To demonstrate whether the activation of the EGFR/AKT/ERK pathway indeed induces the overexpression of the proteins P-gp, DmeCHS1 and DmeCHS2 in the resistant strain, the larvae of the two strains were treated with AVM and lapatinib. Western blotting analysis and q-PCR assay results showed that AVM enhanced P-gp expression and DmeCHS1/2 mRNA levels in both the two strains of larvae (figure 3f,g). Moreover, lapatinib inhibited the basal level of P-gp expression and DmeCHS1/2 mRNA levels in both S and R larvae, and further inhibited the AVM-induced overexpression of P-gp and DmeCHS1/2. Notably, the expression of P-gp and DmeCHS1/2 in R larvae was suppressed by lapatinib to levels comparable with those in S larvae (figure 3f,g). In addition, wortmanin and U0126 had similar effects in regulating P-gp expression compared with lapatinib. Both wortmanin and U0126 reduced P-gp and DmeCHS1/2 mRNA levels in S and R larvae and suppressed the overexpression of P-gp and DmeCHS1/2 in R larvae (electronic supplementary material, figure S3). Altogether, these findings suggest that the overexpression of P-gp and chitin synthases DmeCHS1/2 in R larvae is induced by the activation of the EGFR/AKT/ERK pathway.

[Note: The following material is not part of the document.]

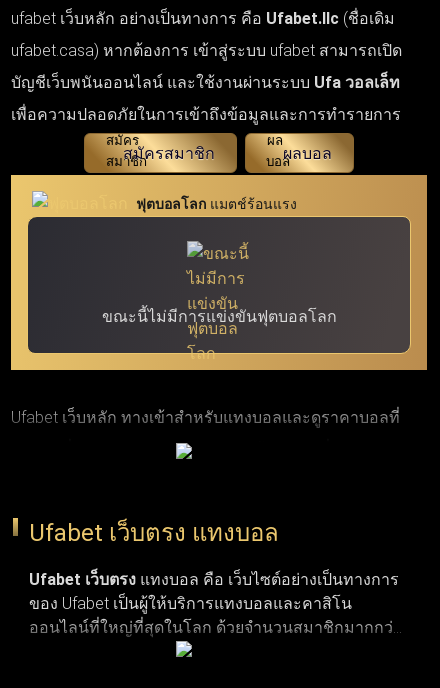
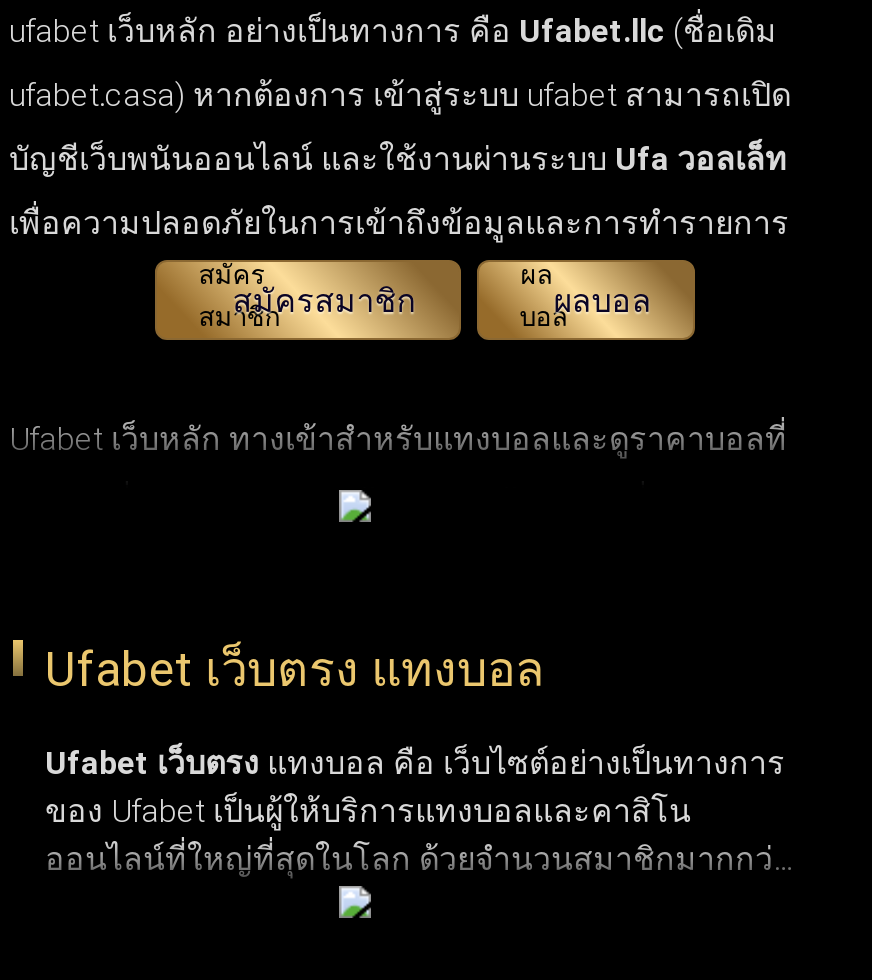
- [image]
- ฟุตบอลโลก แมตช์ร้อนแรง

- ขณะนี้ไม่มีการแข่งขันฟุตบอลโลก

2.4. Activation of Relish mediates the overexpression of P-gp and DmeCHS1/2
To determine how the activation of the EGFR/AKT/ERK pathway induces the overexpression of P-gp and DmeCHS1/2, we detected the activity of transcription factor Relish (NF-κB) in the larvae. The full-length Relish (110 kDa) is not functional. Upon activation and cleavage, the N-terminal fragment of Relish migrates into the nucleus and serves as a transcriptional factor, whereas the C-terminal fragment (49 kDa) remains in the cytoplasm, and can be used as an indicator for Relish activation . Compared with S larvae, Relish in R larvae was activated (figure 4a). To determine whether activation of Relish leads to the overexpression of P-gp and DmeCHS1/2, the larvae of the two strains were exposed to different concentrations of Relish activation inhibitor pyrrolidinedithiocarbamic acid (PDTC). PDTC treatment decreased P-gp expression in both of the S and R larvae and decreased DmeCHS1/2 mRNA levels in R larvae (figure 4b,d). Meanwhile, PDTC inhibited P-gp expression in S and R larvae treated with AVM (figure 4c).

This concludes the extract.